But really, it’s just a more general match. match can easily be implemented in terms of destrR:

match [ts] [t] v fs =
  destrR [ident] [fn p => p -> t] (fn [p ::_] f x => f x) v fs

destrR affords more flexibility when the record is not quite a function, but a record containing a function, or a type class, or even if the variant is the function and the record the data.

Is there a more concise way to match over multiple constructors?¶

Polymorphic variants frequently have a lot of constructors, all of which look basically the same:

con tactic a =
  [Cut = logic * a * a,
   LExact = int,
   LConj = int * a,
   LDisj = int * a * a,
   LImp = int * a * a,
   LIff = int * a,
   LBot = int,
   LTop = int * a,
   LNot = int * a,
   LForall = int * universe * a,
   LExists = int * a,
   LContract = int * a,
   LWeaken = int * a,
   RExact = int,
   RConj = int * a * a,
   RDisj = int * a,
   RImp = int * a,
   RIff = int * a * a,
   RTop = int,
   RBot = int * a,
   RNot = int * a,
   RForall = int * a,
   RExists = int * universe * a,
   RWeaken = int * a,
   RContract = int * a]

Filling out records to match against quickly gets old, especially if the functionality for any two constructors with the same type of data is the same:

let fun empty _ = True
    fun single (_, a) = proofComplete a
    fun singleQ (_, _, a) = proofComplete a
    fun double (_, a, b) = andB (proofComplete a) (proofComplete b)
in match t {Cut       = fn (_, a, b) => andB (proofComplete a) (proofComplete b),
            LExact    = empty,
            LBot      = empty,
            RExact    = empty,
            RTop      = empty,
            LConj     = single,
            LNot      = single,
            LExists   = single,
            LContract = single,
            LWeaken   = single,
            LTop      = single,
            RDisj     = single,
            RImp      = single,
            LIff      = single,
            RNot      = single,
            RBot      = single,
            RForall   = single,
            RContract = single,
            RWeaken   = single,
            LForall   = singleQ,
            RExists   = singleQ,
            LDisj     = double,
            LImp      = double,
            RIff      = double,
            RConj     = double
            }
end

Adam Chlipala and I developed a nice method for reducing this boilerplate by abusing local type classes, which allow us to lean of Ur/Web’s inference engine to automatically fill in the function to handle an element of a particular type. Here is that recursive traversal again, using our new method:

let val empty   = declareCase (fn _ (_ : int) => True)
    val single  = declareCase (fn _ (_ : int, a) => proofComplete a)
    val singleQ = declareCase (fn _ (_ : int, _ : Universe.r, a) => proofComplete a)
    val double  = declareCase (fn _ (_ : int, a, b) => andB (proofComplete a) (proofComplete b))
    val cut     = declareCase (fn _ (_ : Logic.r, a, b) => andB (proofComplete a) (proofComplete b))
in typeCase t end

For every “type” in the variant, you write a declareCase which takes that type and reduces it to the desired return type. (You also get, as the first constructor, a constructor function to create the original constructor; e.g. declareCase (fn f x => f x) is the identity transformation. Then you run typeCase and watch the magic happen. There are more detailed usage instructions in variant.urs.

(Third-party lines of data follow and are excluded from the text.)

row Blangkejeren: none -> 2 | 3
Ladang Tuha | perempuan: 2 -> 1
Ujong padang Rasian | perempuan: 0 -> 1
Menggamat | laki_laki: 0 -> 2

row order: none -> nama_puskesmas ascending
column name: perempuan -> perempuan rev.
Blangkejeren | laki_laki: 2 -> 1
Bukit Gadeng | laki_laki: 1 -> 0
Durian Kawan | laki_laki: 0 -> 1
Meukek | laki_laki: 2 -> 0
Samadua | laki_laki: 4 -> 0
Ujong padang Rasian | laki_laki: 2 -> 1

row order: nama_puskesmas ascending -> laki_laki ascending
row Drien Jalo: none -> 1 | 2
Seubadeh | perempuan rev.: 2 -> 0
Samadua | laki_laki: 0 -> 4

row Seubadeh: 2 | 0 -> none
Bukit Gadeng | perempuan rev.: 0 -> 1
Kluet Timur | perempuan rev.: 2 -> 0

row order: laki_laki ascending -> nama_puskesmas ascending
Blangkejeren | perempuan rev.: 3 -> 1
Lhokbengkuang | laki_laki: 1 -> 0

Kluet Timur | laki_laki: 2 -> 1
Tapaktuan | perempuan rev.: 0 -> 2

How do I make the type of my variant bigger?¶

When writing metaprograms that create variant types, a common problem is that the variant you just created is too narrow: that is, the ts in variant ts doesn’t have enough entries in it. This is especially a problem when ts is the record you are folding over. Consider a simple example where we would like to write this function, which generates a record of constructors for each constructor of the variant:

fun ctors : ts ::: {Type} -> fl : folder ts -> $(map (fn t => t -> variant ts) ts)

Ur/Web is not clever enough to figure out the naive approach:

fun ctors [ts] fl =
  @fold [fn ts' => $(map (fn t => t -> variant ts) ts')]
      (fn [nm ::_] [v ::_] [r ::_] [[nm] ~ r] n => n ++ {nm = make [nm]})
      {} fl

because it has no idea that nm is a member of the type-level record ts (Ur/Web doesn’t directly have an encoding of field inclusion.)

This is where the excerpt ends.